■ YOUR TASK: Please return the lines below verbatim, beginning at the one that has "shipping: 26.90 -> none" and stopping after the one that has "total: 5620.50 -> 5363.60", and add no other lines.

■ EXERCISE MATERIAL:
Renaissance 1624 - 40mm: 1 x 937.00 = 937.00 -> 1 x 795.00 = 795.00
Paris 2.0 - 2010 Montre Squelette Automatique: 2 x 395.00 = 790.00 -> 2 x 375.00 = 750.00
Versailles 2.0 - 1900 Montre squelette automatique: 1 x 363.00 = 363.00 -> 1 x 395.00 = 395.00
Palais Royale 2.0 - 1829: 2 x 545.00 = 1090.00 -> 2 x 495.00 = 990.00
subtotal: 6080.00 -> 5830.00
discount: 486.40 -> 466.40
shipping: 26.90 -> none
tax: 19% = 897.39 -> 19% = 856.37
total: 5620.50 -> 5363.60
--
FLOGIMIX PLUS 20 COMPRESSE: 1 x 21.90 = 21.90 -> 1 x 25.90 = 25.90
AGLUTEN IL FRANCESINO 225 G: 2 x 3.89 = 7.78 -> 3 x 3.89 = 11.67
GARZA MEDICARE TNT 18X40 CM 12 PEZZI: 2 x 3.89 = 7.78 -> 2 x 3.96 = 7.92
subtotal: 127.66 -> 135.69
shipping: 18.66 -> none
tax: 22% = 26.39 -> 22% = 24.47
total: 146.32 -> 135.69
...
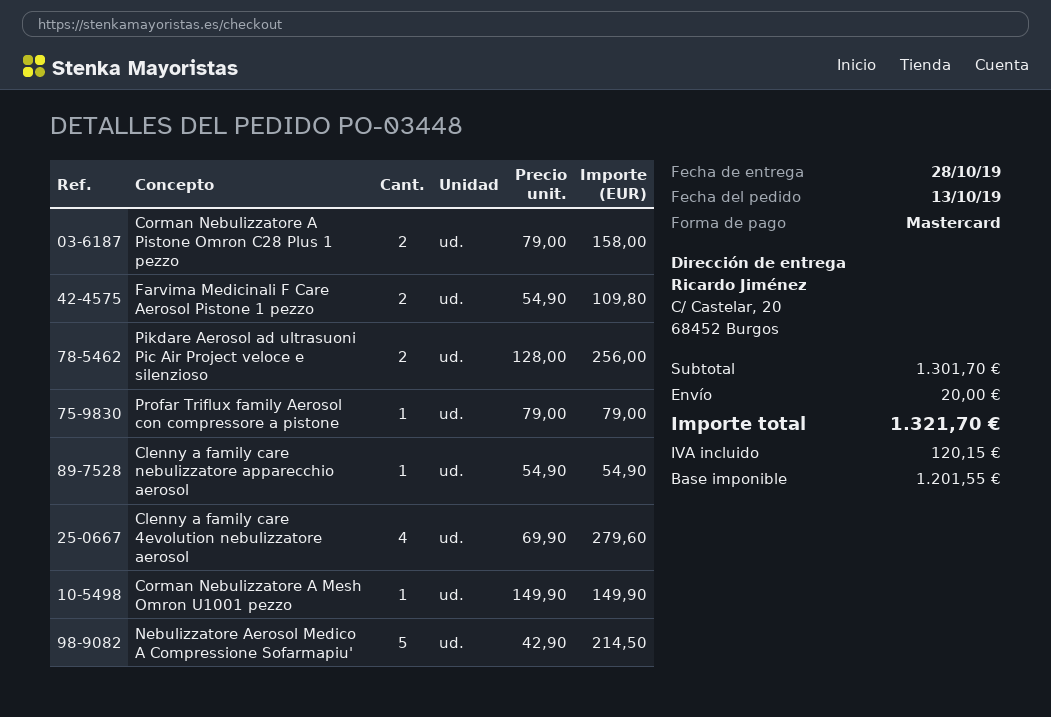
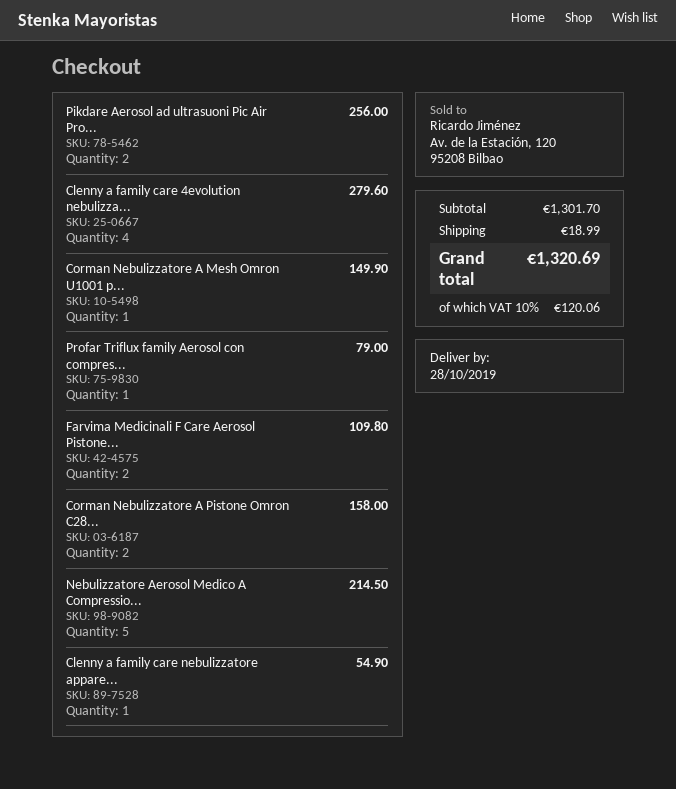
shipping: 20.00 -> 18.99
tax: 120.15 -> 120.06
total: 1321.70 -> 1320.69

■ TASK RESULT:
shipping: 26.90 -> none
tax: 19% = 897.39 -> 19% = 856.37
total: 5620.50 -> 5363.60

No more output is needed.